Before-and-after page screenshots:
+++++

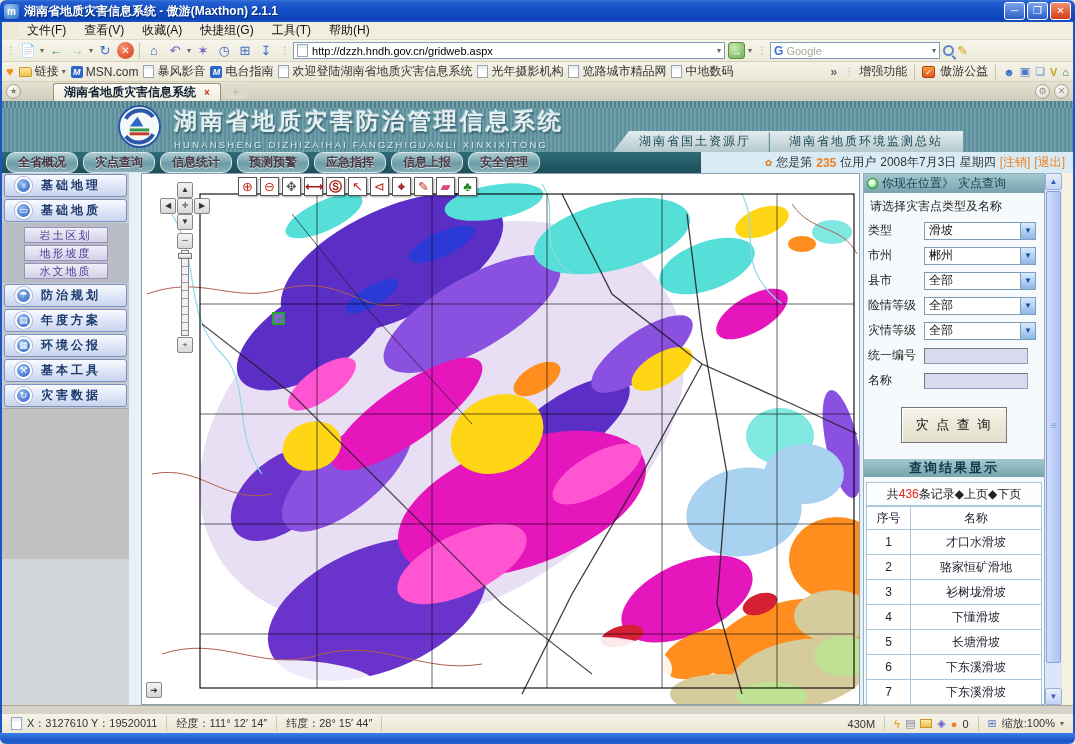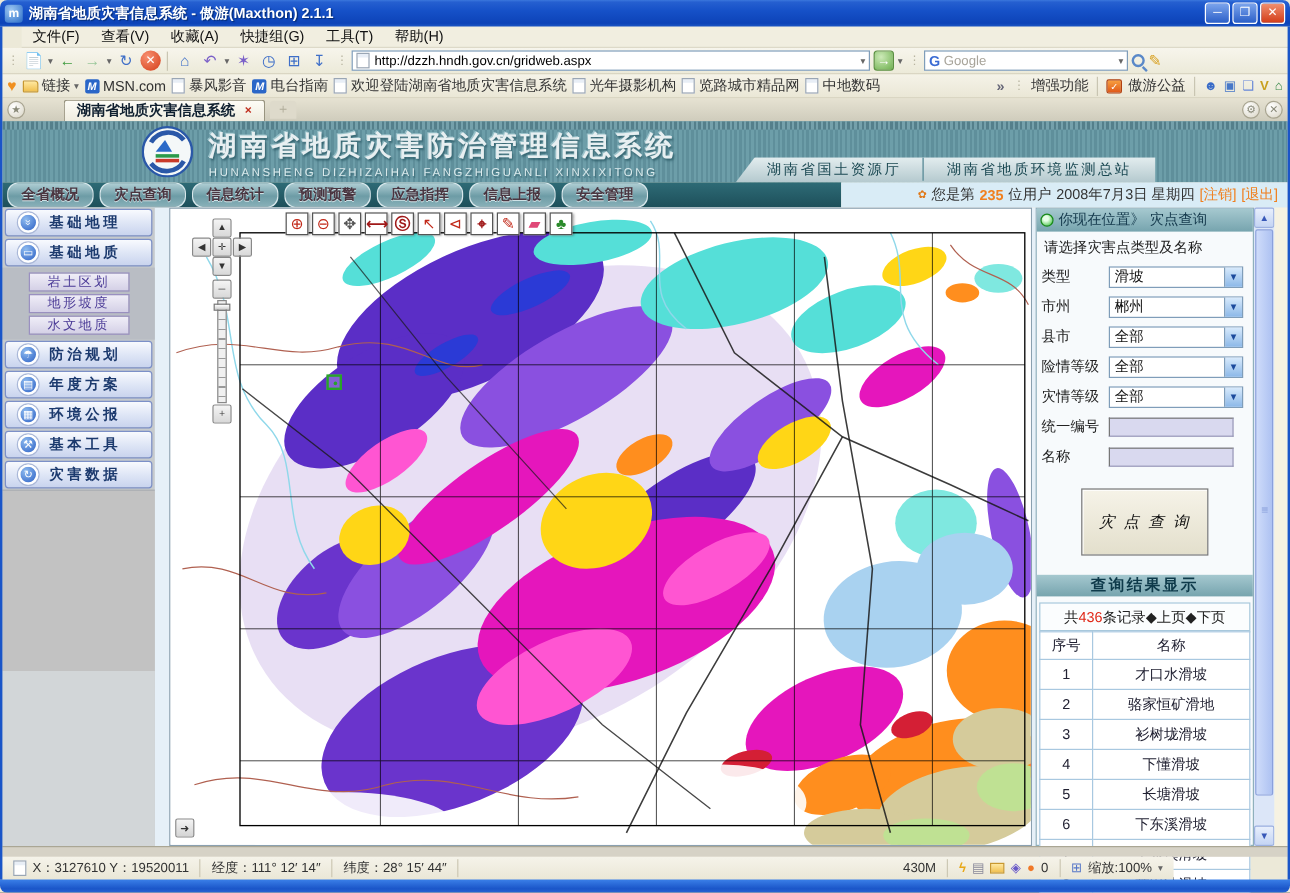"灾 点 查 询" .q-btn { font-style: italic -> none; padding: 18px 14px -> 8px 14px }
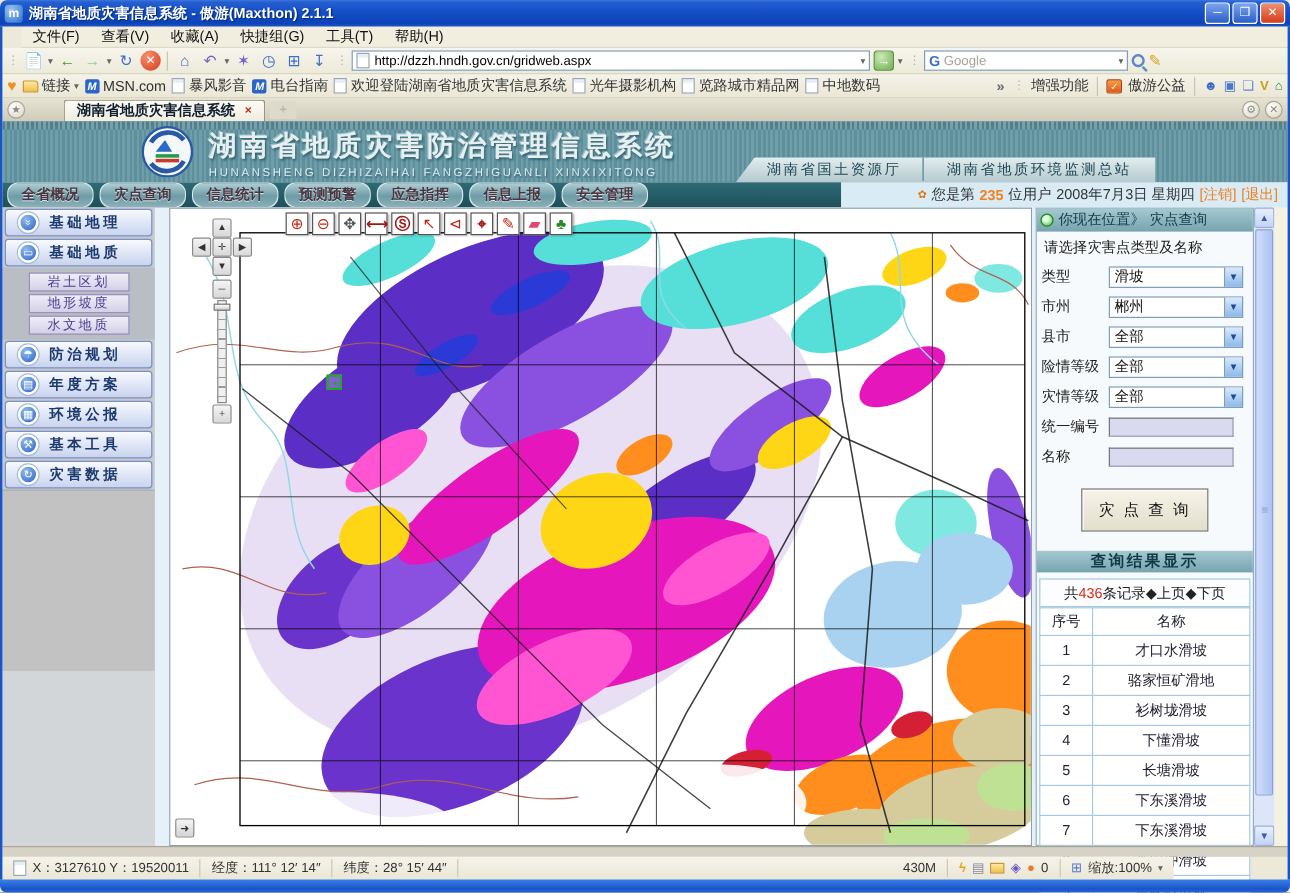"X：3127610 Y：19520011" .statusbar { width: 976px -> 1071px }
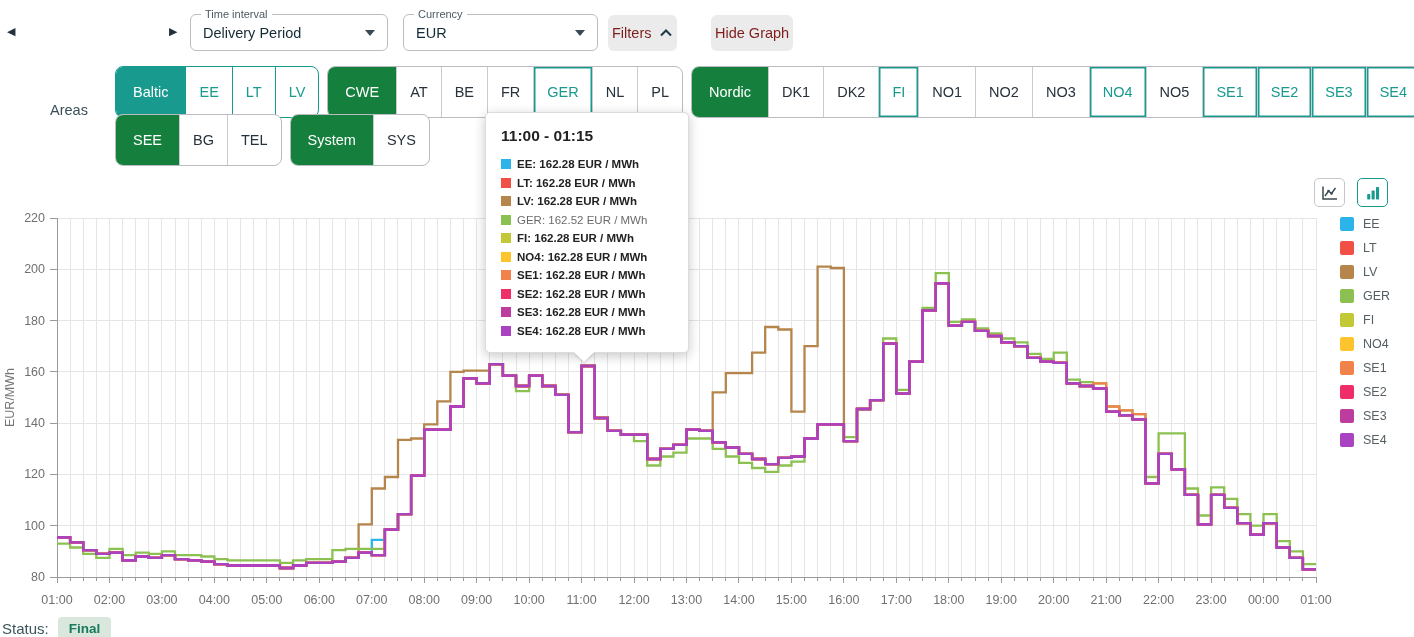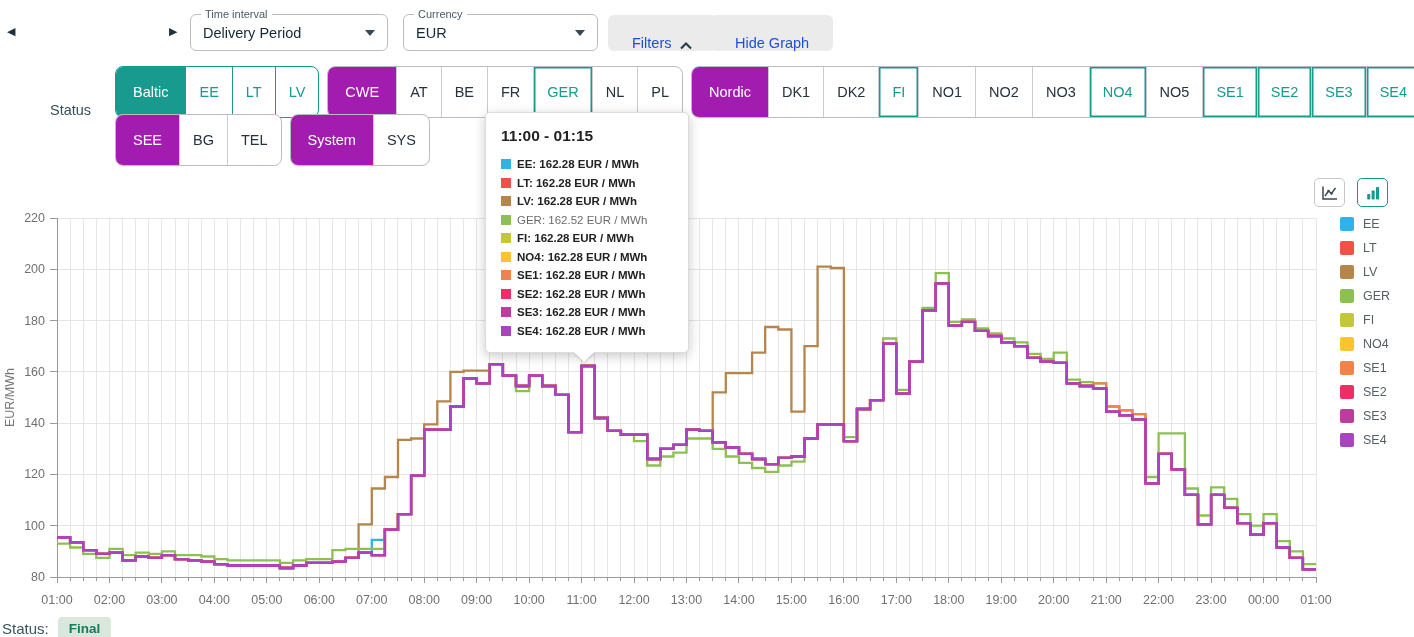"Filters" .gbtn { align-items: flex-end -> center; color: #1d4ed8 -> #7f1d1d; padding: 0 24px -> 0 4px }
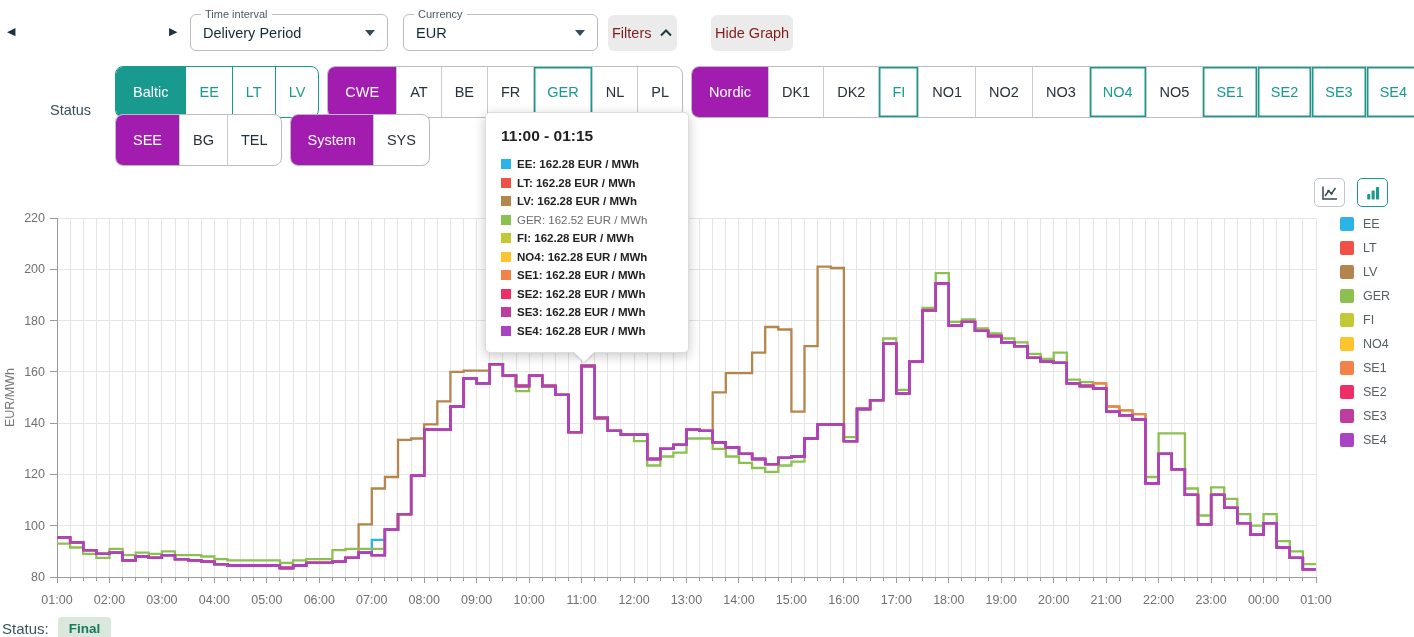"CWE" .cell.head.dark-filled { background: #a21caf -> #15803d }
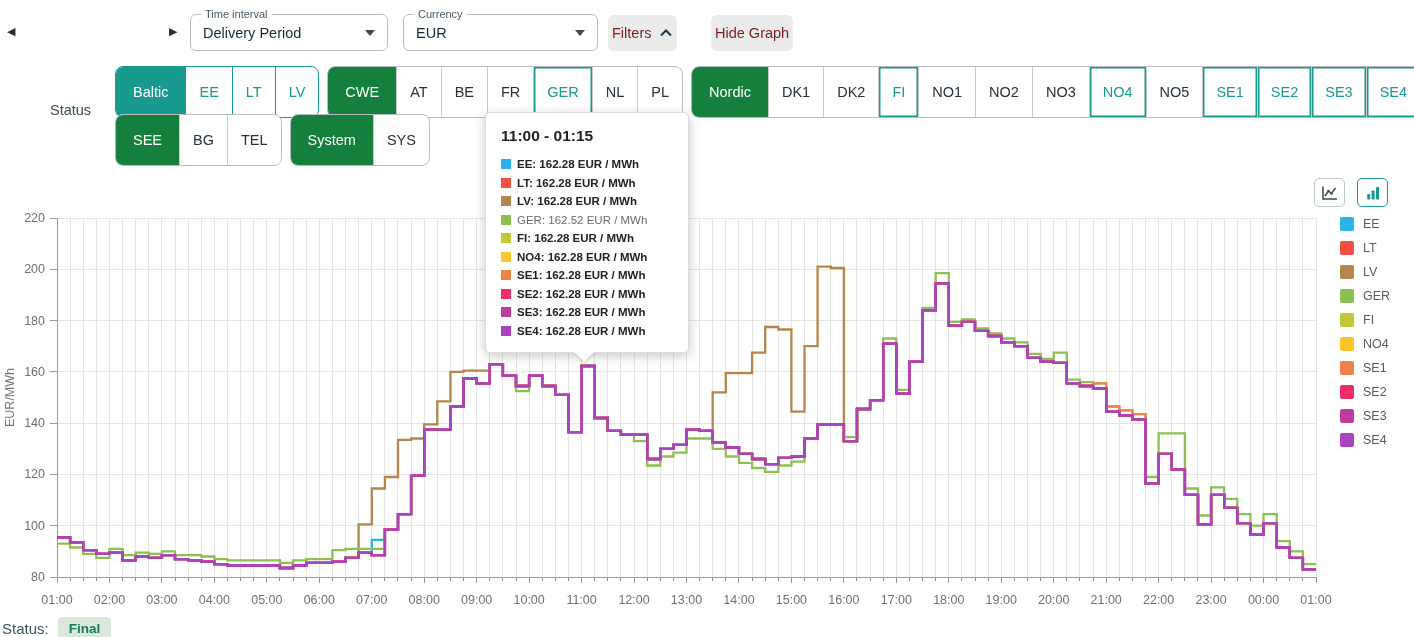"Status" span.areas-label { text: Status -> Areas }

+++++

# Directions:
Omit every picture, and otherwise quote the entries exactly.

# Response for this exercise:
"灾 点 查 询" .q-btn { font-style: italic -> none; padding: 18px 14px -> 8px 14px }
"X：3127610 Y：19520011" .statusbar { width: 976px -> 1071px }
"Filters" .gbtn { align-items: flex-end -> center; color: #1d4ed8 -> #7f1d1d; padding: 0 24px -> 0 4px }
"CWE" .cell.head.dark-filled { background: #a21caf -> #15803d }
"Status" span.areas-label { text: Status -> Areas }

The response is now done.